One person pointed out there is a difference between a child acting like a child and an adult acting like a child (probably because there is far more hope for the child growing out of their childish phase than the adult who had decades to do so and chose not to).

I'm confused how there is so much disagreement about this statement.

(Anonymous) 2023-08-28 02:33 am (UTC)(link)
One person pointed out there is a difference between a child acting like a child and an adult acting like a child (probably because there is far more hope for the child growing out of their childish phase than the adult who had decades to do so and chose not to).

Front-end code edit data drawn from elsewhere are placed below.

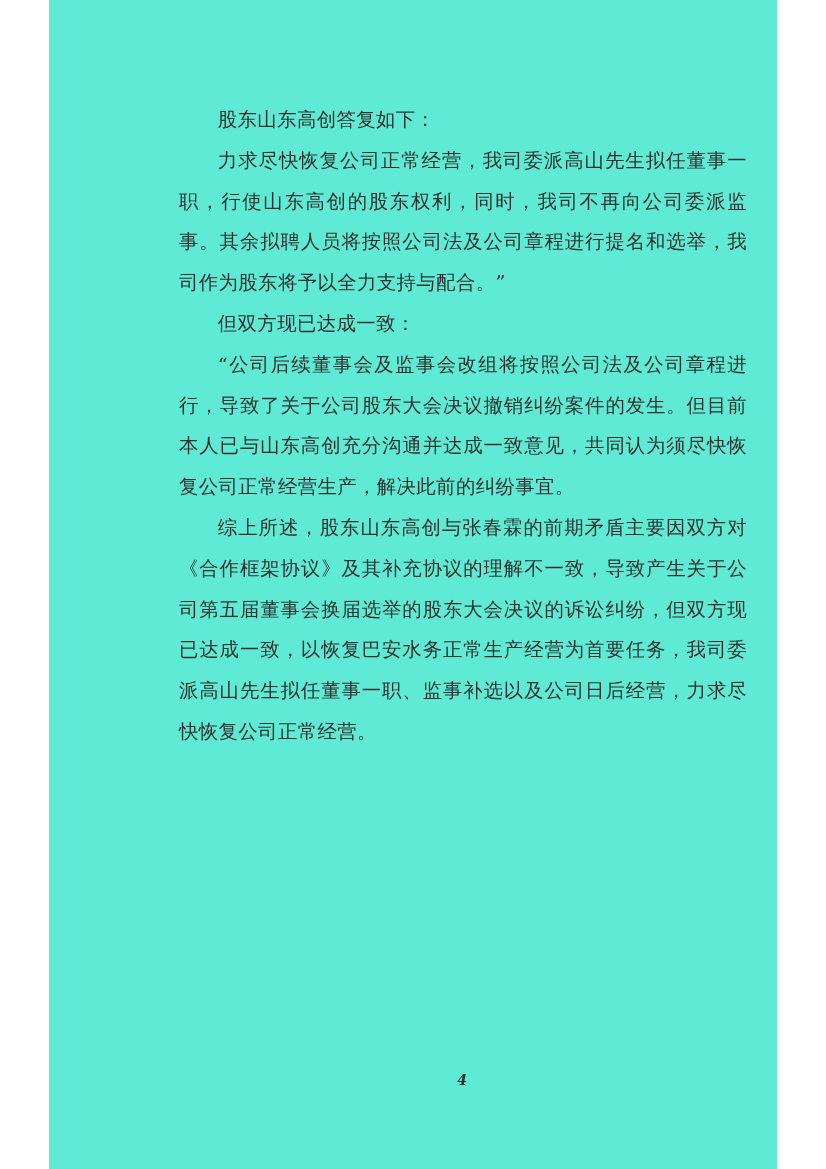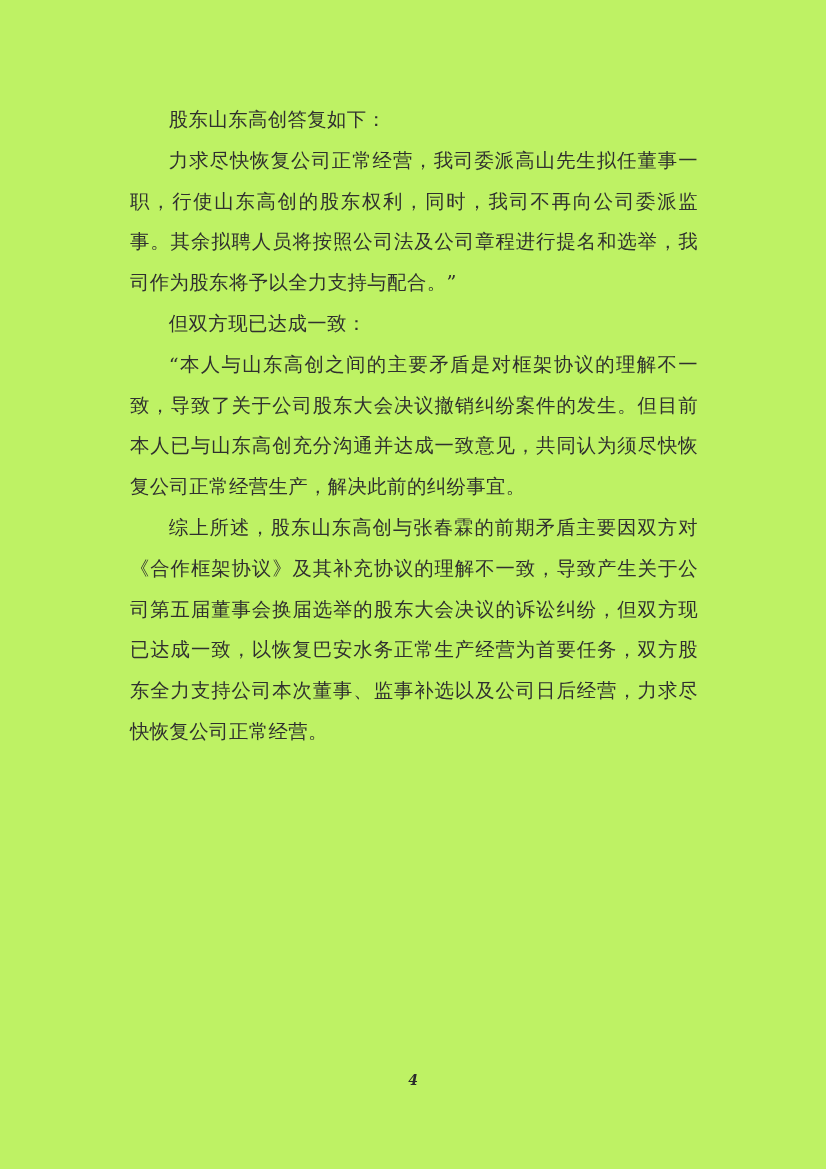"股东山东高创答复如下：" .page { background: #bef264 -> #5eead4; width: 826px -> 728px }
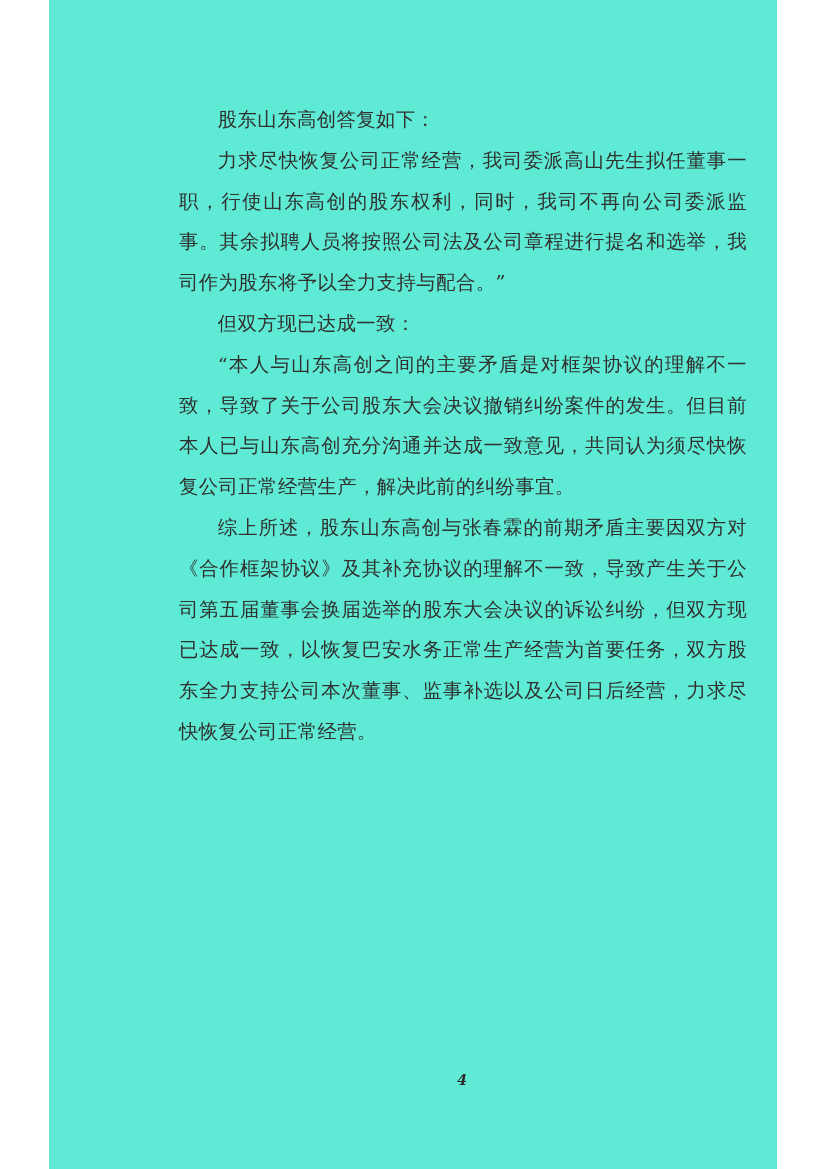"“本人与山东高创之间的主要矛盾是对框架协议的理解不一致，导致了关于公司股东大会决" p.para { text: 本人与山东高创之间的主要矛盾是对框架协议的理解不一致 -> 公司后续董事会及监事会改组将按照公司法及公司章程进行 }
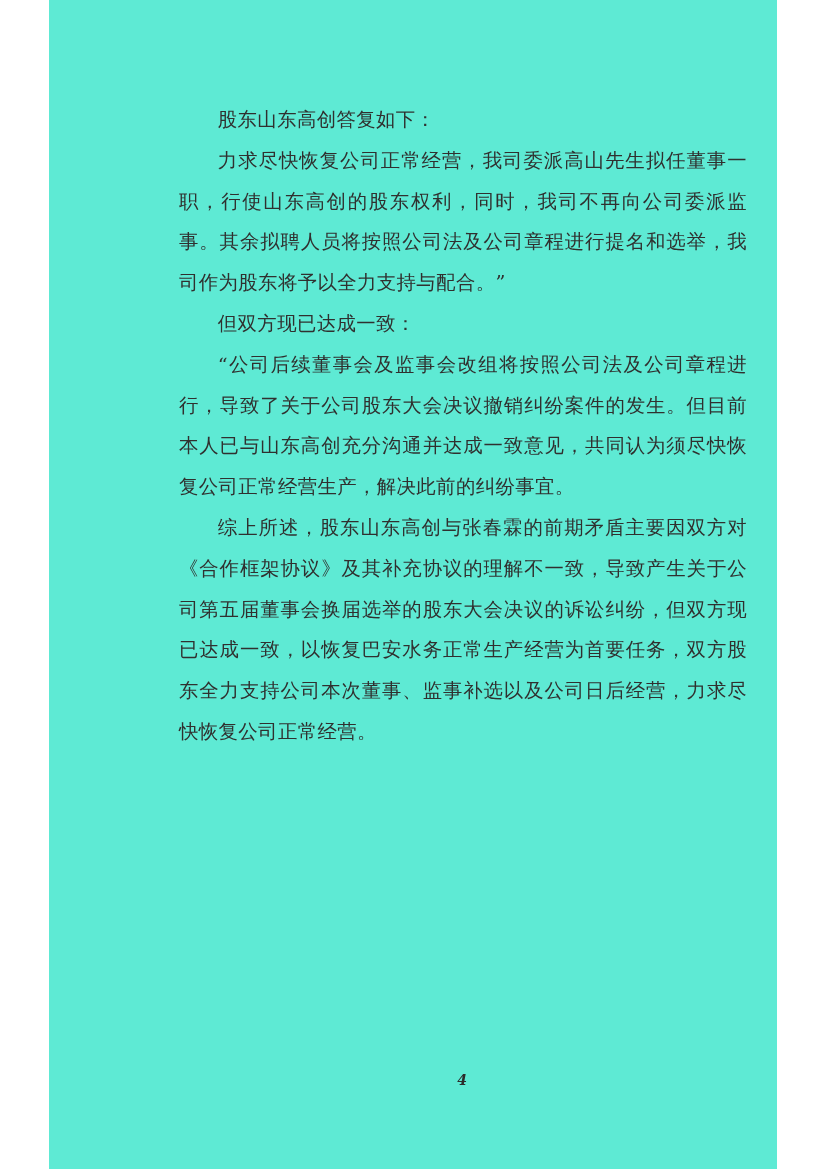"综上所述，股东山东高创与张春霖的前期矛盾主要因双方对《合作框架协议》及其补充协议" p.para { text: 双方股东全力支持公司本次董事 -> 我司委派高山先生拟任董事一职 }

It's kind of irrelevant, though. Bullies need to be made to stop regardless of their age - the safety of their victims should always take priority, even if they're older than the bullies. Hopefully children will outgrow it, but some don't and never will, and frankly that doesn't matter in the present moment. They are doing real harm now, just like adult bullies do. We don't owe them coddling or softballs because they >might become better people in the future!

(Anonymous) 2023-08-27 09:40 pm (UTC)(link)
+billions

I've been involved in Internet fandom for nearly thirty years now. Back in the day, most fandoms had at least a few controlling assholes, but the behavior wasn't usually encouraged, nor was bullying seen as a good thing. Also, even they knew there were lines that they had better not cross or the community would come down on them hard. There was also a time when the dangerous kind of crazies (the stalkers, the doxxers, the death and rape threat makers) were generally stopped or at least given real reason to think about their behavior.

Now, bullying has become the norm, and there are a lot of people who think bullying is a good thing when it's directed at the "correct" person or people.

(Anonymous) 2023-08-27 10:56 pm (UTC)(link)
Yeah, that's a good point. The culture in a lot of fandoms now actively encourages that sort of behavior in younger fans, which increases the likelihood that they won't grow out of it when they become adults.

(Anonymous) 2023-08-28 02:11 am (UTC)(link)
Can you point out where someone said "it's no big deal"? Kids being bullies is bad, kids were always bullies, and it has always been bad.

It seems however that the point was that adult bullies are different from child bullies, which has not much to do with whether the kids are worse or better than they used to be.

Then someone said "no (they aren't different, because) children are worse than children used to be" but why is that relevant? How did "adult bullies and child bullies are fundamentally different" become an argument about whether children are worse now? Are you saying that makes them the same as mature adults? Why would it?

(Anonymous) 2023-08-28 02:27 am (UTC)(link)
DA

Personally, I disagree that there's THAT big a difference between teen and adult bullies. I suppose it's slightly more excusable when a kid does it (only slightly, mind you), but I don't think it's a fundamental one. The urge to bully comes from a dark and nasty place regardless of the age of the bully, and I don't think the impact on the victims is fundamentally all that different either.

(Anonymous) 2023-08-28 01:13 pm (UTC)(link)
As another anon said ITT - it doesn't matter at all if the bully is a child or an adult, not to the person getting bullied.